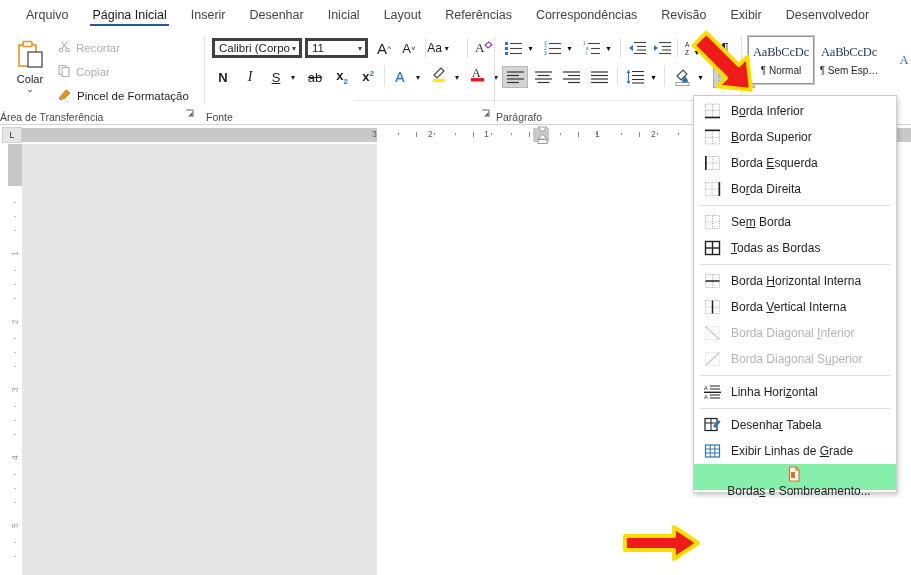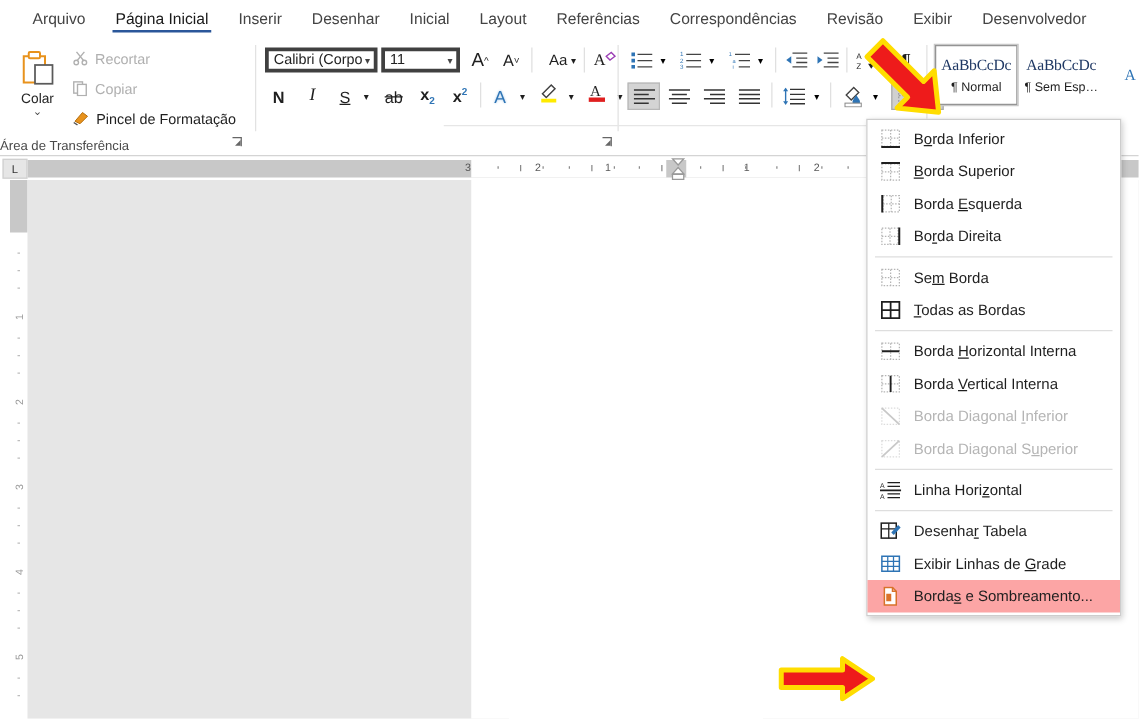--- a/index.html
+++ b/index.html
@@ -273,7 +273,7 @@
           <span style="font-size:8px;vertical-align:super;">˅</span>
       </div>
       <div class="fsep" style="left:219px; top:8px; height:20px;"></div>
-      <div class="fbtn" style="left:228px; top:7px; width:32px; font-size:12px;">
+      <div class="fbtn" style="left:216px; top:7px; width:32px; font-size:12px;">
         <span>Aa</span>
           <span style="font-size:8px; margin-left:3px;">▾</span>
       </div>

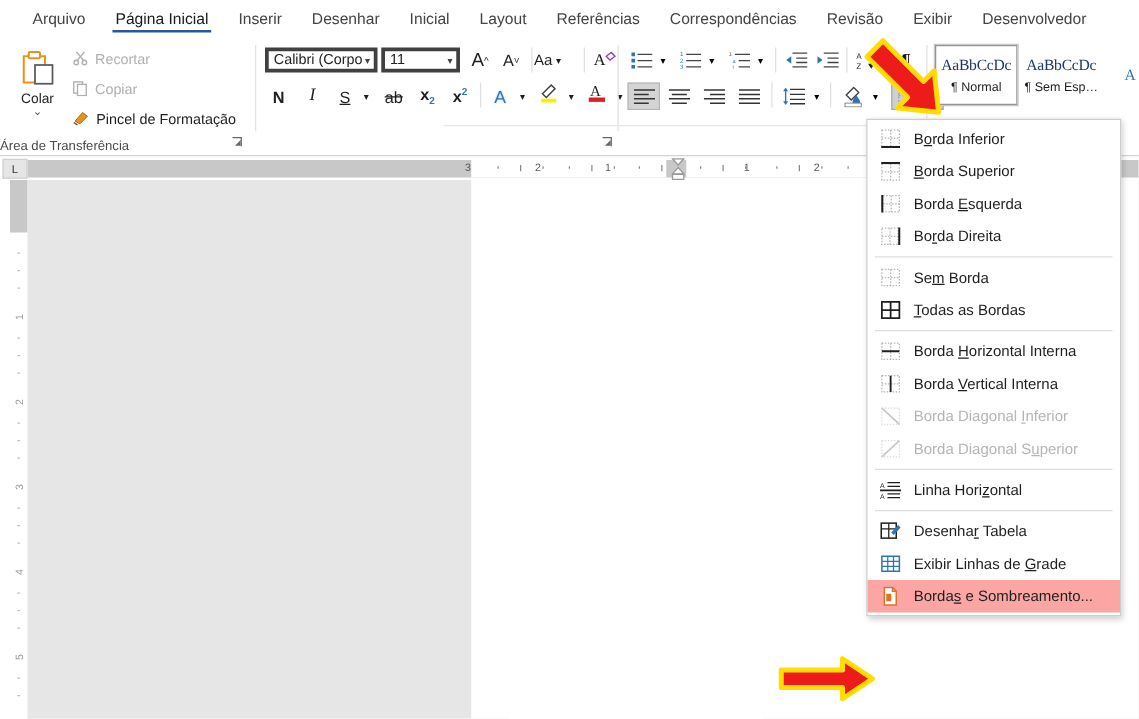--- a/index.html
+++ b/index.html
@@ -330,6 +330,7 @@
       </div>
       <div class="fbtn" style="left:283px; top:36px; width:14px; font-size:8px;">▾</div>
 
+      <div class="grp-label">Fonte</div>
       <div class="dlg-launch" style="right:4px;">
         <svg width="9" height="9" viewBox="0 0 9 9">
             <path d="M1 1 h7 v7" fill="none" stroke="#666" stroke-width="1"></path>

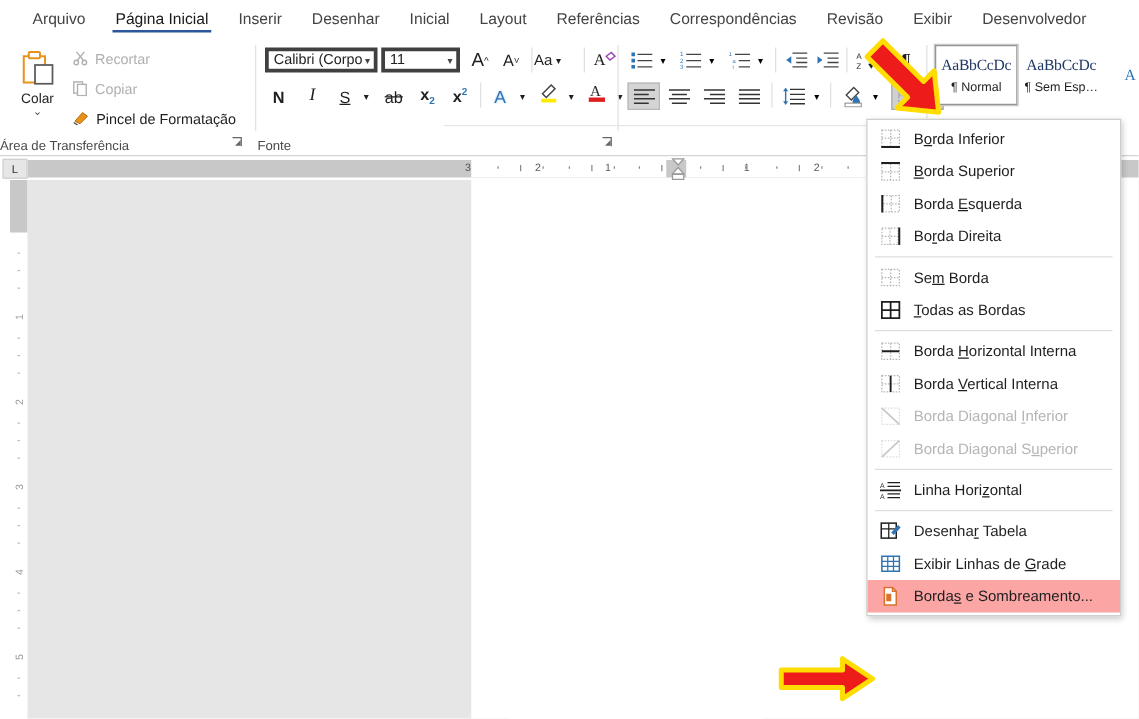--- a/index.html
+++ b/index.html
@@ -497,6 +497,7 @@
       </div>
       <div class="pbtn press" style="left:243px; top:34px; width:16px; height:24px; font-size:8px;">▾</div>
 
+      <div class="grp-label">Parágrafo</div>
       <div class="dlg-launch" style="right:2px;">
         <svg width="9" height="9" viewBox="0 0 9 9">
             <path d="M1 1 h7 v7" fill="none" stroke="#666" stroke-width="1"></path>

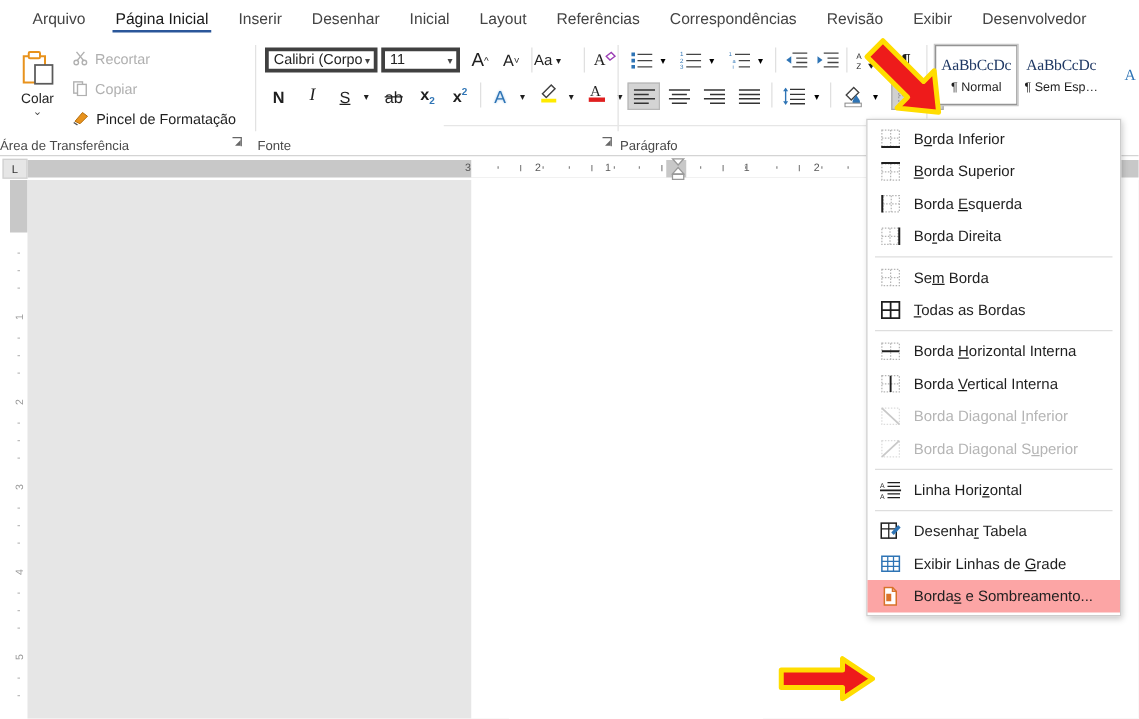--- a/index.html
+++ b/index.html
@@ -161,7 +161,7 @@
     position: relative; height: 26px; display: flex; align-items: center;
     padding-left: 8px; cursor: default; font-size: 12px; color: #1f1f1f;
   }
-  .mi.hl { background: #fca5a5; }
+  .mi.hl { background: #86efac; flex-direction: column; }
   .mi.disabled { color: #b5b5b5; }
   .mi-ico {
     width: 20px; height: 18px; margin-right: 9px;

# [PROBLEM TO WORK ON]
Reproduce the material above from its first line through the line containing "<span>Aa</span>", both ends included, and skip every picture.

# [RESPONSE]
--- a/index.html
+++ b/index.html
@@ -273,7 +273,7 @@
           <span style="font-size:8px;vertical-align:super;">˅</span>
       </div>
       <div class="fsep" style="left:219px; top:8px; height:20px;"></div>
-      <div class="fbtn" style="left:228px; top:7px; width:32px; font-size:12px;">
+      <div class="fbtn" style="left:216px; top:7px; width:32px; font-size:12px;">
         <span>Aa</span>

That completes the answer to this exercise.